Why PTSD? I grew up in a mildly violent home. I now laugh as I tell my war veteran buddies, "I had PTSD before I went to war!"

I have no evidence to conclude that your preference for unhappiness is a form of masochism.

BTW, I agree with your "...if people are accepting of political BS, they also buy religious BS and marketing BS." Some people I know and like accept that BS. I'm a rotten sociopath; I have too much empathy for them to say "Fuck them!" and take advantage. I do occasionally consider that option but in forty years haven't done it.

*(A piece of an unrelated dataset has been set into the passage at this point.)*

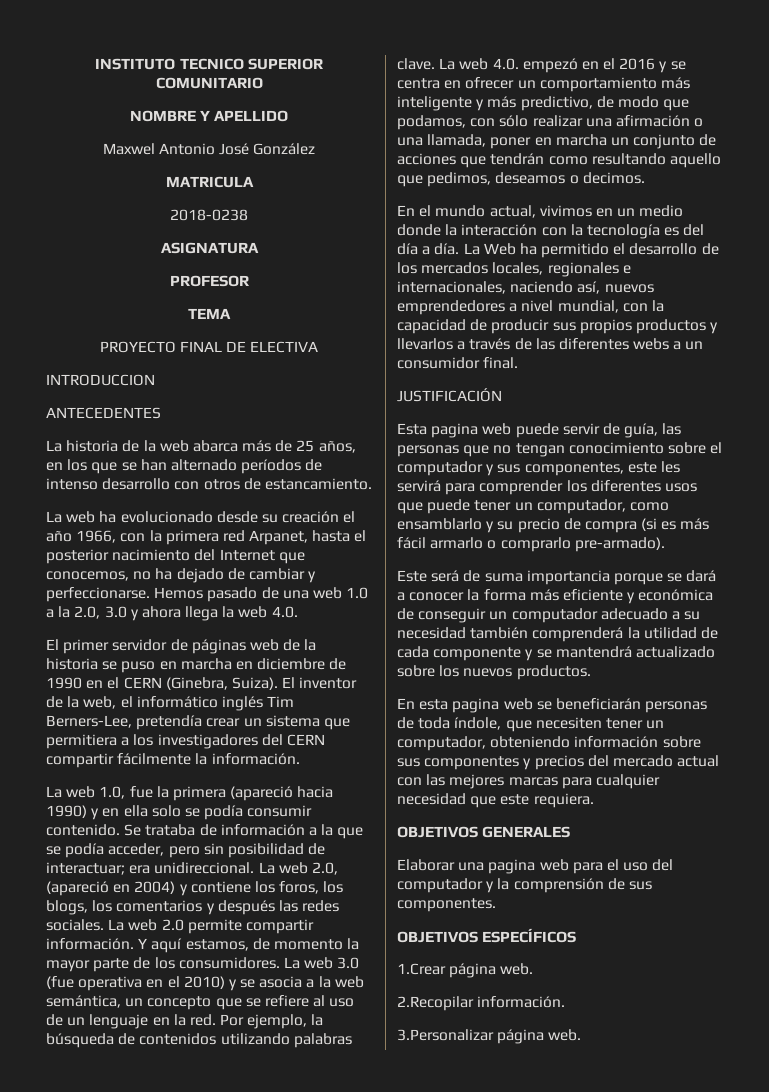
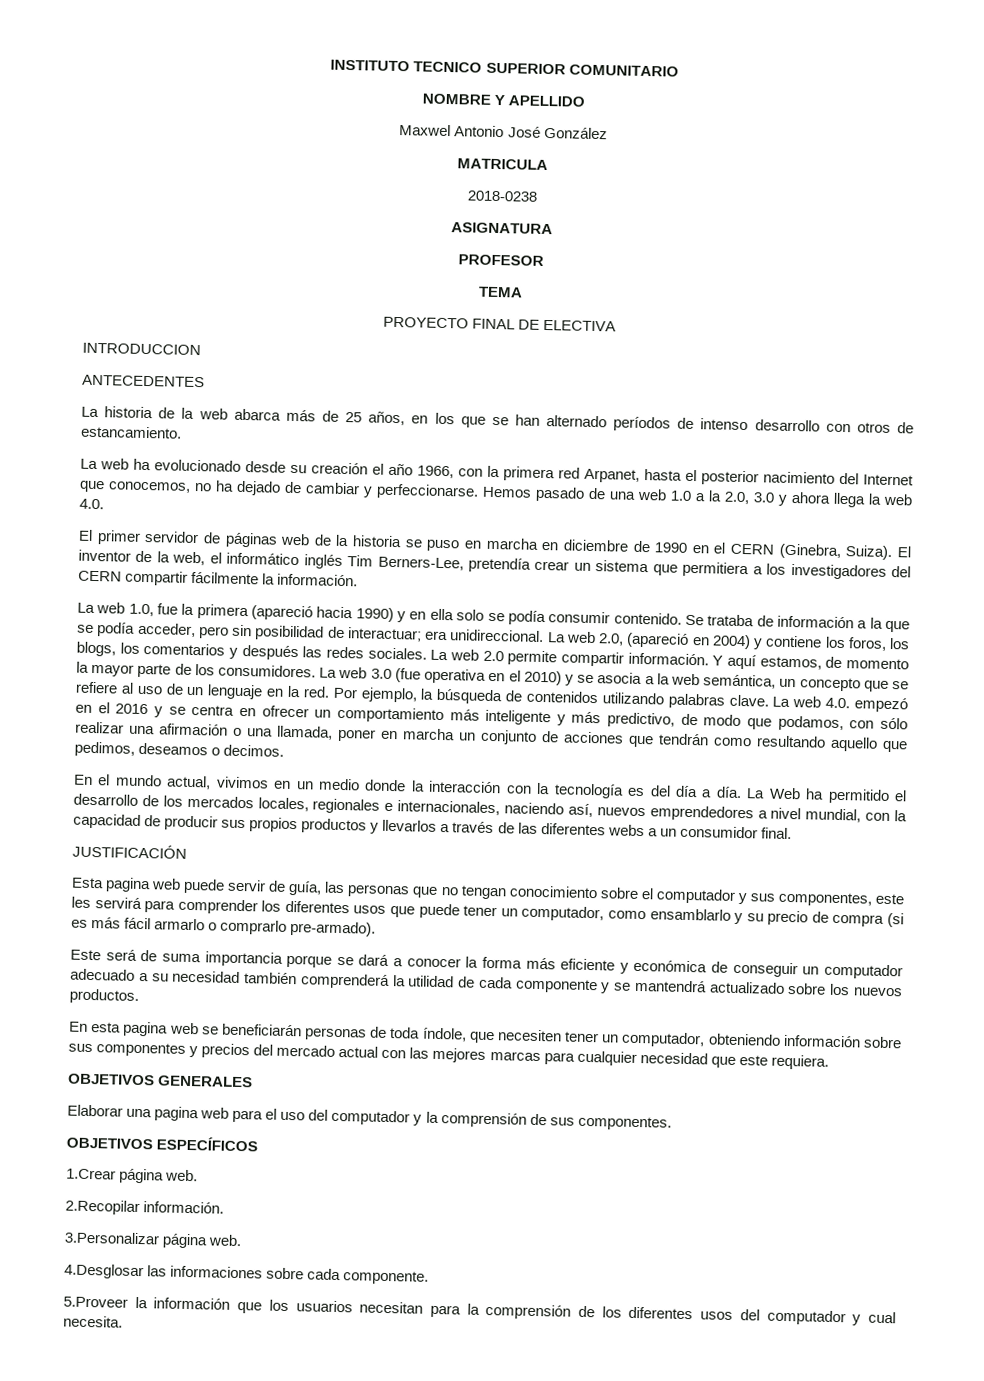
+ 4.Desglosar las informaciones sobre cada componente.
+ 5.Proveer la información que los usuarios necesitan para la comprensión de los diferentes usos del computador y cual necesita.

Comment by Donald R Barbera on February 12, 2013 at 5:33pm
Chapman wrote several books I liked. Early Internet was key-stroke based and tied mostly to schools (high end universities like Harvard, Yale, etc.) it was research oriented and keyboard intensive. It was the old ARC net. It was efficient if not high tech. Government offices had network enclosed in lead conduit to prevent intercepting signals. That was 1984. Unfortunately, I was a purveyor of the software and hardware that is now old tech (scanners, networks, readers, databases, servers and voice recognition) Kurzweil was part of Xerox at the time and made readers for the blind.
Comment by Alan Perlman on February 12, 2013 at 4:22pm

I read that book, and it made me even more cautious of the burgeoning techno-gadgets.   In general, if people are accepting of political BS, they also buy religious BS and marketing BS.  I have always been very careful about what I put into cyberspace; still, I have no privacy.